Dessert Articles & Tips |Cadbury Desserts Corner

Chocolate Ice Cream: Its Story and a Delicious Recipe for You to Make

Written by Neelanjana Mondal | Sep 28, 2024 1:00:00 PM

This might come as a surprise because you might think the world’s first ice cream flavour was vanilla. Milky ice cream-like dessert sure, but it definitely wasn’t vanilla, it was actually chocolate ice cream that came before vanilla. Even though it took a while for chocolate to reach the European shores. In fact, the first ice cream was tested out by freezing drinks, not just any drink, but hot chocolate in the 1600s.

History of Chocolate Ice Cream

The freezing technology came to the Italians via the Arab rule in mostly Sicily around the 9th century onwards. This knowledge was applied to hot chocolate which came from Mexico, the Mayans used to drink something called “xocolatl”, which was a bitter brew of ground cocoa beans. Here is where it all gets a little convoluted because vanilla was swimming in the hot chocolate drunk not only by the Italians but also by the Spanish. The drink was made with vanilla as a flavouring agent with the chocolate drink containing cacao beans, vanilla, corn, water, and ice.

In fact, the earliest records of frozen chocolate can be traced back to the pages of Antonio Latini’s The Modern Steward, 1693. Vanilla didn't feature because it went into the hot chocolate, which was slowly separated out and introduced as a different flavour later. Among other drinks to be frozen were coffee and tea, which were also popular along with the hot chocolate. Latini had two recipes for frozen hot chocolate and it was so popular that Italian doctors were recommending it for ailments like gout and scurvy.

Because of cocoa beans not being local, hot chocolate was a drink that could only be afforded by the elite. But with time as trade routes opened up and things got more commercial, the vanilla was also separated and sold as a separate ice cream flavour. But Italy was already indulging in iced drinks that went beyond these three beverages for a longer time before this, thanks to the Arabs. With time, the royal courts also began serving ice cream with more recipes cropping up and by the 1700s ice cream crossed the borders to the US via the European colonists.

Mechanisation was yet to start when the First Lady of colonial Maryland served ice cream to guests around the mid-1700s. The first President of the United States, George Washington was the first person to buy a mechanical for his personal use. This was around 1784 and in comes Thomas Jefferson, who during his travels acquired a taste for Parisian ice cream which came from the Italians.
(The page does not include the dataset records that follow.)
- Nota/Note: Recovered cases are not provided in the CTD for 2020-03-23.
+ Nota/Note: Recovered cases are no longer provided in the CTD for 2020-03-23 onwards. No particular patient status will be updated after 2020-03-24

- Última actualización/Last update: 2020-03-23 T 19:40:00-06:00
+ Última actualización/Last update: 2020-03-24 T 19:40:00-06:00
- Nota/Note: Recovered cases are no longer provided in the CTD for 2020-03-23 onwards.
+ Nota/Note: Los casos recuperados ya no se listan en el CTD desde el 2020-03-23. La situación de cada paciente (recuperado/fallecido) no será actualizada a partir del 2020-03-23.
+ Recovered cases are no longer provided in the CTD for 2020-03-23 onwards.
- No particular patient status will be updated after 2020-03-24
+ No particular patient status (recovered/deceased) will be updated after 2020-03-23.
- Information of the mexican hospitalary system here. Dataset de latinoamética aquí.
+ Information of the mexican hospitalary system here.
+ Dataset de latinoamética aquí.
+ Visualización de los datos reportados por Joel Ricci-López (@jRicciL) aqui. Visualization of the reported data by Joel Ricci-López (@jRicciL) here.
This was likely because of cross-cultural exchange when Catherine de Medici departed Florence to marry the King of France. Jefferson wrote down recipes and served them at his mansion during his parties.

By the late 1800s ice cream was a hit and flooded the US market. Different varieties started appearing with innovations like ice cream soda and floats appearing with different places claiming to have invented them. In the 1880s the first edible ice cream cups got a patent, around the time milkshakes were being touted and consumed as a healthy drink. Come 1904, the waffle cone also made a grand debut at a fair. With 1923 came the world's first soft serve ice cream or the softies we used to draw, make origami of, and eat from the local ice cream man.

Try this quick dessert recipe and let us know how it tastes!

No-Churn Chocolate Ice Cream: Instant Dessert Recipes

Ingredients

  • 400 gm condensed milk (sweet)
  • 30 gm Cadbury Cocoa Powder
  • 1 tsp vanilla extract
  • 475 ml heavy cream (chilled)
  • 80 gm chocolate chips

Instructions

  1. Pour all of the condensed milk into a bowl, and add the cocoa powder and vanilla extract. Combine with a whisk and set aside.
  2. Now, take a bigger bowl, and pour the heavy cream. Attach it to a stand mixer or use an electric hand mixer, on medium speed. Do it for 3 minutes when stiff peaks form.
  3. Pour the condensed milk mixture into the whipping cream, and add the chocolate chips. Use a spatula to mix them in, liberally.
  4. Take a loaf pan, around 9-inch, line it with parchment paper, then scrape this mixture into it. Cover the surface with the excess overhanging parchment paper and freeze overnight.
  5. The ice cream will set in 4-6 hours. The excess parchment paper allows easy lifting of the ice cream for later storage.